The best way to minimize the workbook size is by storing the data exclusively in the data model. There are a number of data import methods in Excel/Power Pivot, including the new Power Query. Doing this is more obvious in some than others.

Power Pivot Import

Prior to Excel 2013 and/or Power Query, importing into the model exclusively was almost default behaviour (yes it was possible to create models from Excel data, but that wasn’t the most common use case). You would invoke the Power Pivot add-in by clicking on the tab, click the manage button, and you would be taken to the Power Pivot management window where you could import data from a wide variety of sources

image

This approach still works just fine. Data imported using this method will be brought directly into the model, which is what we want to achieve. However, Excel 2013 now supports the data model by default, and allows data to be imported to it through several approaches. The Power Pivot editor is included, but is not enabled by default, so it is not immediately obvious that it is an option.

Excel Import

With Excel 2013, you can now use native Excel functionality to get data into the model. The most familiar way to do this is through the regular Excel data import interface. You click on the Data tab in Excel, choose “From Other Sources”, and select your data source.

image

Once done, and the connection is selected, you are presented with the Data Connection Wizard. There is a subtle change to the wizard in Excel 2013 when compared to previous versions, the addition of “Enable selection of multiple tables”.

image

Selecting this option will of course allow you to import multiple tables simultaneously, but what it will also do is to automatically add those table to the data model for you. However if you don’t select this option, there is still an opportunity to add to the data model. After clicking next and creating a connection, you are presented with the Import Data dialog.

image

At this point, if you only selected one table, you can select the option to add it to the model here. If you had chosen the multi table option earlier, this option would be greyed out and selected – you have no choice. However, the most important part of this dialog is the “Select how you want to view this data” section. By default, Table is selected. If it is left selected, data will be imported directly into the model, but it will also be imported as a table into the worksheet. This is a BAD THING. Yes, it’s what users are accustomed to, but instead of just storing the data in a nice tiny compressed data model, you’re also storing it in a big fat worksheet, and it won’t take much data to exceed your 10 MB Office 365 cap. In addition to that issue, by doing this, you also limit yourself to about a million rows of data (Excel limit) instead of the hundreds of millions of rows that the model can handle.

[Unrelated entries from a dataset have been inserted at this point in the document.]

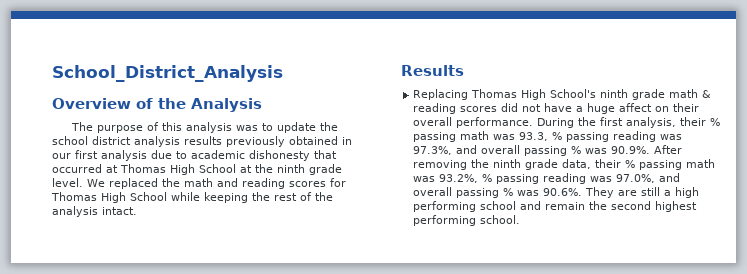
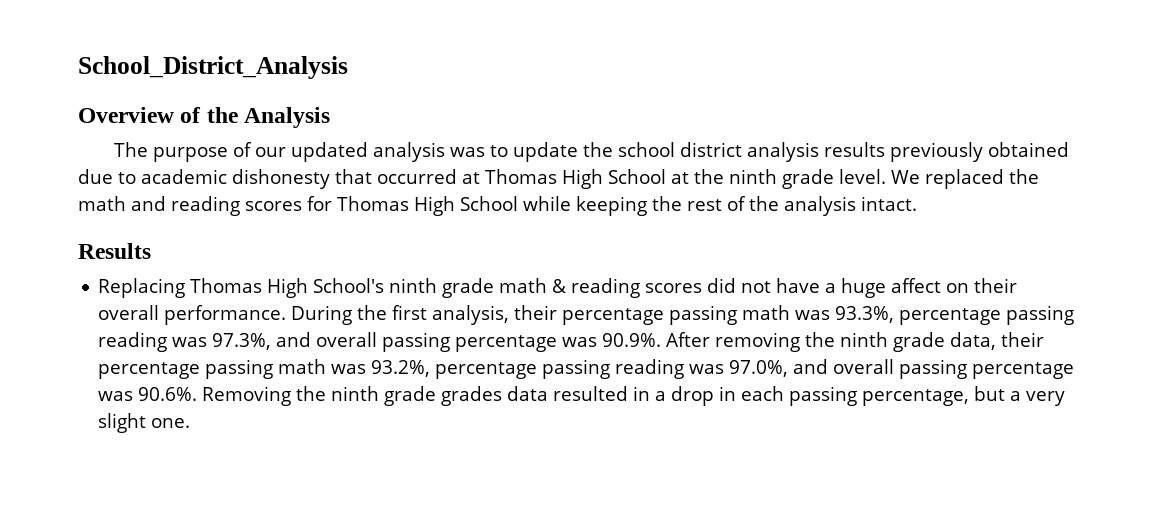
- The purpose of this analysis was to update the school district analysis results previously obtained in our first analysis due to academic dishonesty that occurred at Thomas High School at the ninth grade level.
+ The purpose of our updated analysis was to update the school district analysis results previously obtained due to academic dishonesty that occurred at Thomas High School at the ninth grade level.
- During the first analysis, their % passing math was 93.3, % passing reading was 97.3%, and overall passing % was 90.9%. After removing the ninth grade data, their % passing math was 93.2%, % passing reading was 97.0%, and overall passing % was 90.6%. They are still a high performing school and remain the second highest performing school.
+ During the first analysis, their percentage passing math was 93.3%, percentage passing reading was 97.3%, and overall passing percentage was 90.9%. After removing the ninth grade data, their percentage passing math was 93.2%, percentage passing reading was 97.0%, and overall passing percentage was 90.6%. Removing the ninth grade grades data resulted in a drop in each passing percentage, but a very slight one.

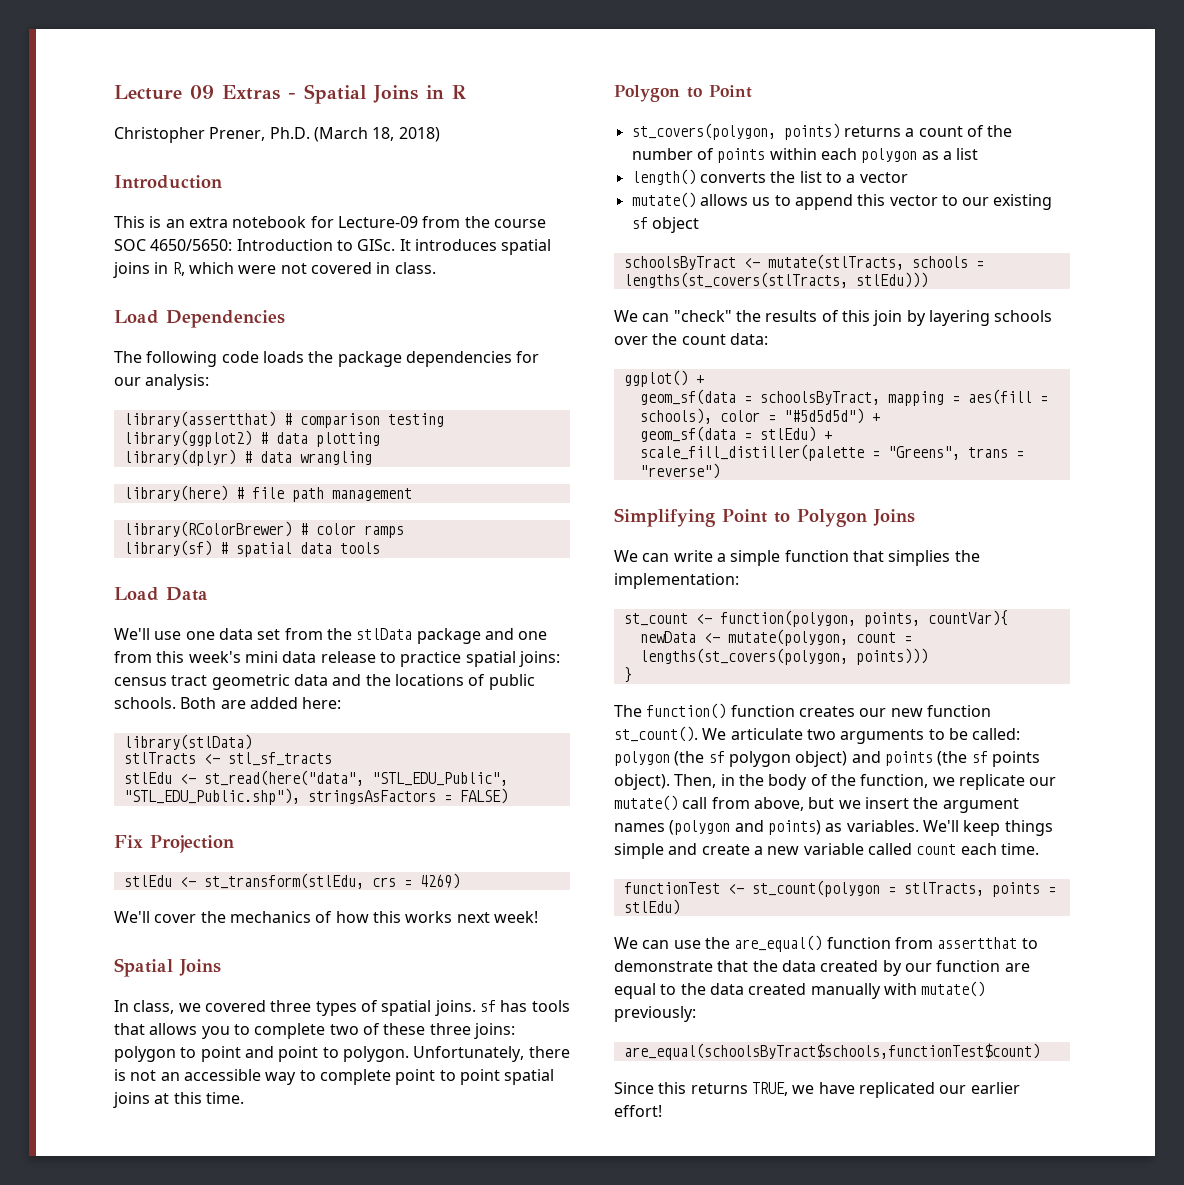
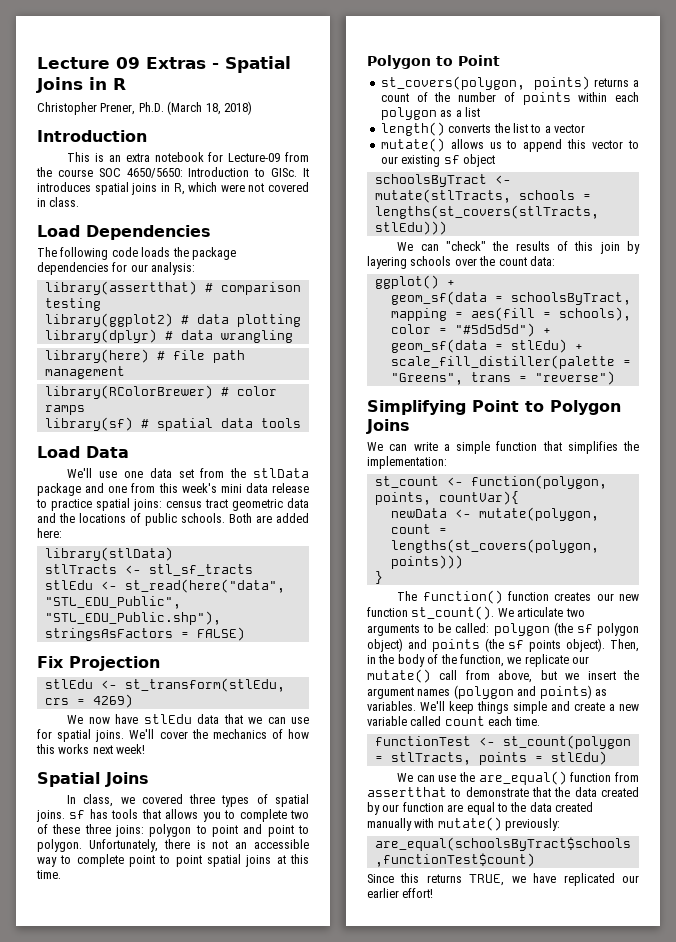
+ We now have stlEdu data that we can use for spatial joins.
- We can write a simple function that simplies the implementation:
+ We can write a simple function that simplifies the implementation:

Any of the other options will allow you to import directly into the data model, bypassing the worksheet altogether. These options are your friends. Use them.

Power Query Import

The latest, and most impressive method of importing data into Excel is Power Query. A description of Power Query is beyond the scope of this article, but it allows for relational drill down, complex transformations, nested queries and a host of other options in addition to a wide variety of new data sources (Facebook, Hadoop, etc). It’s also the ONLY way to consume data served up by the on-premises  Data Management Gateway component of Power BI. It provides a very wide array of data import options to the end user.

However, one of the problems with the tool is that it tends to promote the importing of data into worksheets, which is a practice that in my opinion should be strongly discouraged. It is certainly easily possible to avoid this behaviour, as I’m going to demonstrate shortly, but it does require that the user be aware of the importance of this. Importing to the worksheets should be an option, not a default as it currently is. My concern is that far too many people will build a large fancy report that winds up being over the 10 MB workbook limit and publishing it to Office 365, only to have Power BI fail because it’s too large, and then give up in frustration.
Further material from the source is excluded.